La cosca aveva a disposizione imprenditori ma anche professionisti e politici insospettabili. Come Giovanni Anello, inquadrato come una sorta di “faccendiere”. Si tratta dell’assessore ai Lavori Pubblici del Comune di Polia. Per l’accusa sarebbe stato in diretto contatto con Rocco Anello e con il suo entourage e insieme al boss avrebbe persino selezionato le imprese che dovevano lavorare, i tempi e i modi dei pagamenti che l’ente pubblico doveva effettuare per i lavori edilizi eseguiti dalle ditte del “cartello” mafioso. “Contribuiva a formare – si legge nel capo di imputazione – la strategia del sodalizio in ambito politico, come quando promuoveva il sostegno della cosca alle elezioni comunali di Maida del 2017 dei candidati Francesco Giardino (al Consiglio comunale) e Valeria Fedele (alla carica di Sindaco) ed alle elezioni politiche nazionali del 2018 al dott.
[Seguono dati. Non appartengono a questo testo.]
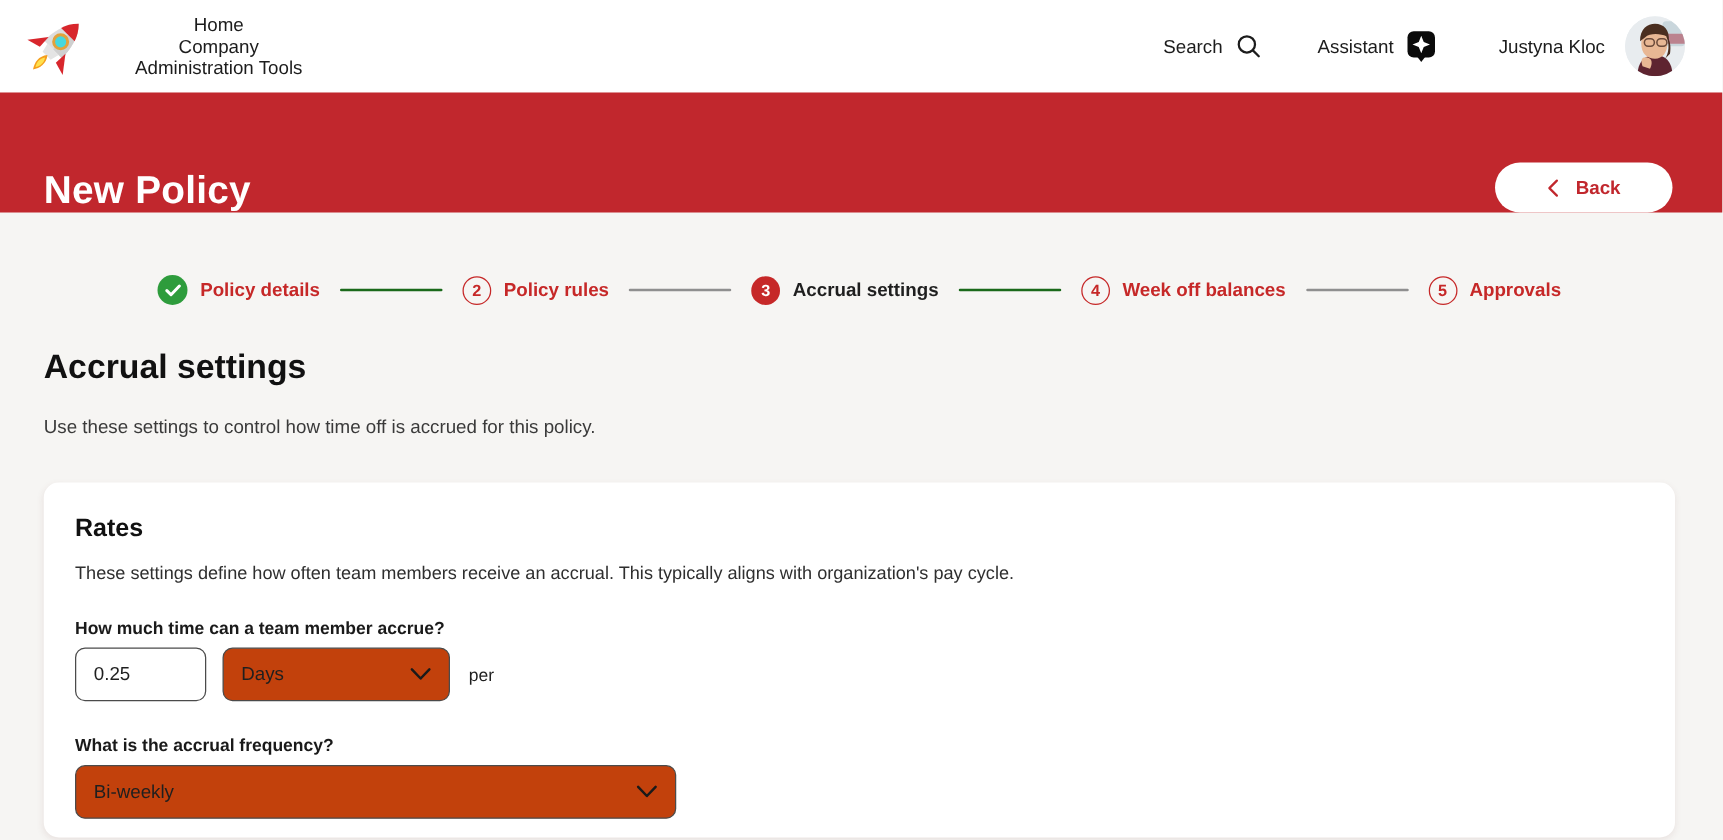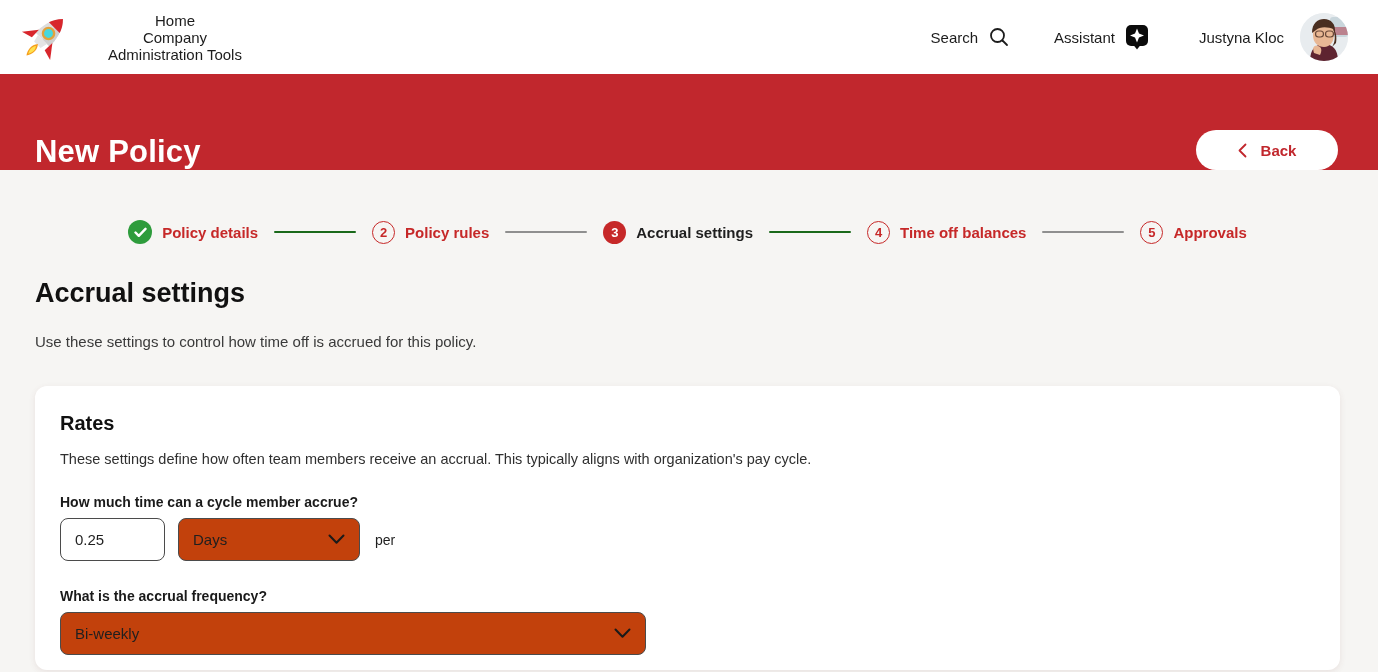"Time off balances" span.step-label { text: Time -> Week }
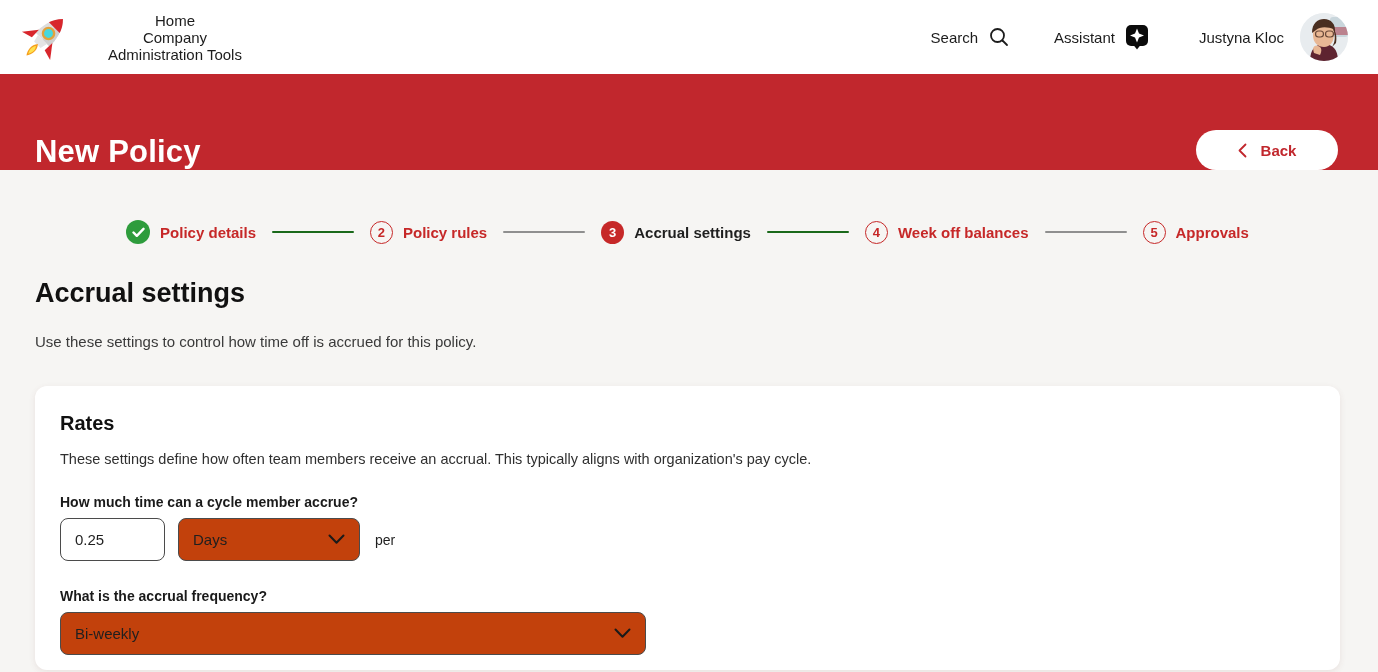"How much time can a" div.field-label { text: cycle -> team }
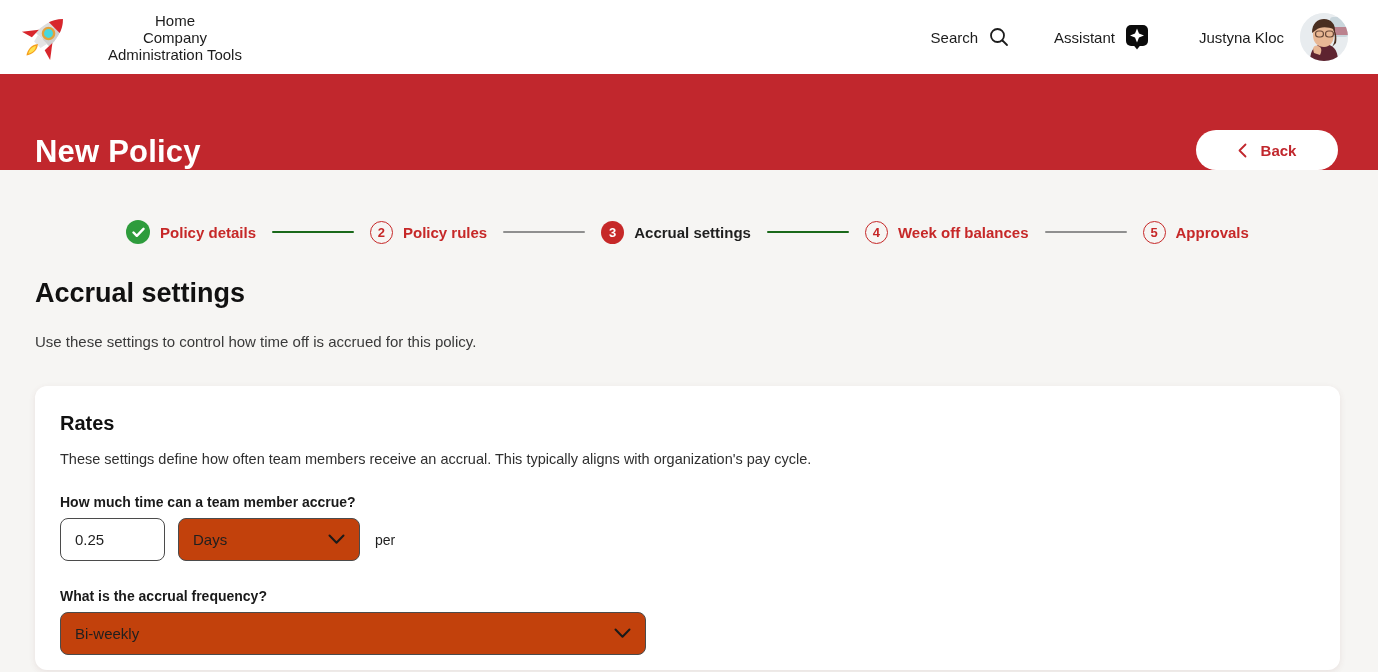"Bi-weekly" .select-frequency { width: 586px -> 481px }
Giuseppe Mangialavori, poi eletto al Senato della Repubblica”. E a chiedere voti alla cosca per il sostegno dello stesso Mangialavori era l’archietto Franco Tedesco, ex consigliere comunale di Vibo non rieletto tra le fila di Forza Italia alle Comunali di Vibo del 2019. Per l’intestazione fittizia di beni il clan avrebbe utilizzato gli imprenditori Domenico Gallello, Romeo Ielapi e Giovanni Giardino mentre per una serie di truffe ai danni dell’Inail sarebbe stato utilizzato Nazzareno Bellissimo.